In the entries below, count the lines that hold the string "Избранное" and state only that count.

*** Opening of EXTRACTED INFORMATION ***

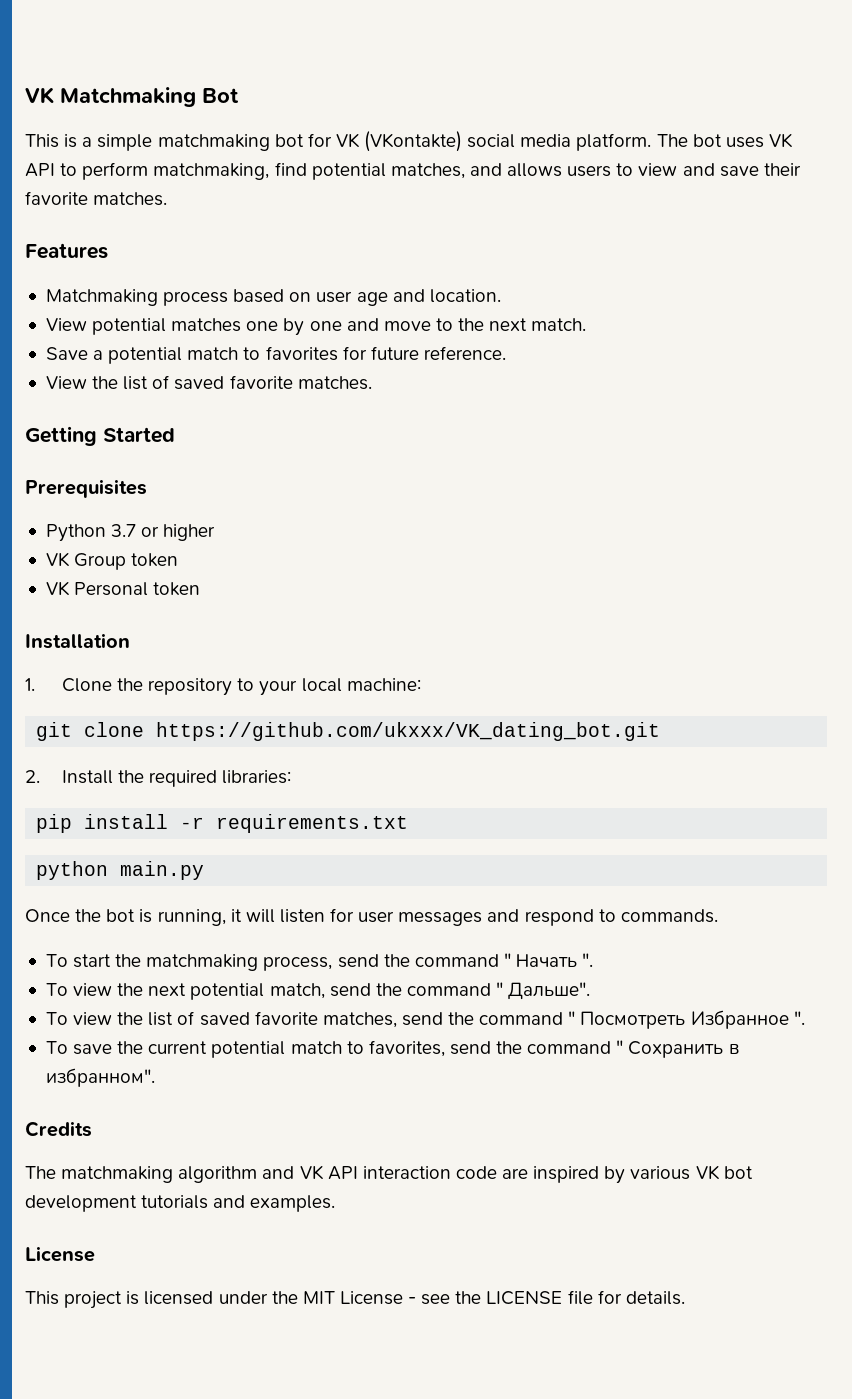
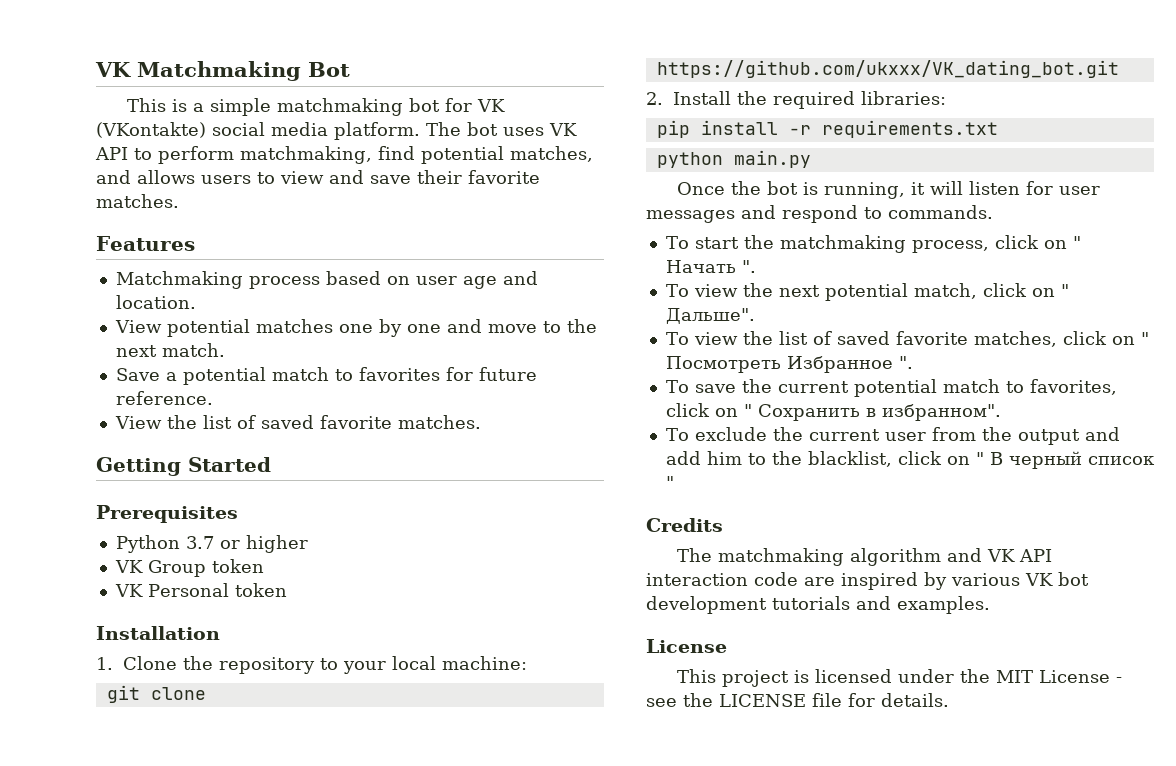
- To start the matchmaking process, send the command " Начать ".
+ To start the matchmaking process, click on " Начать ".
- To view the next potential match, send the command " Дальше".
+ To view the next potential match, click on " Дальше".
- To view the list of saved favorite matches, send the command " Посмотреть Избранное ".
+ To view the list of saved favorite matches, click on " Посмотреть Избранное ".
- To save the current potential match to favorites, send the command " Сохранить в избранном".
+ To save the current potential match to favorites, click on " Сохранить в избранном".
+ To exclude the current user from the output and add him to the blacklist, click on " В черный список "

*** Close of EXTRACTED INFORMATION ***

- _EXERCISE RESPONSE_:
2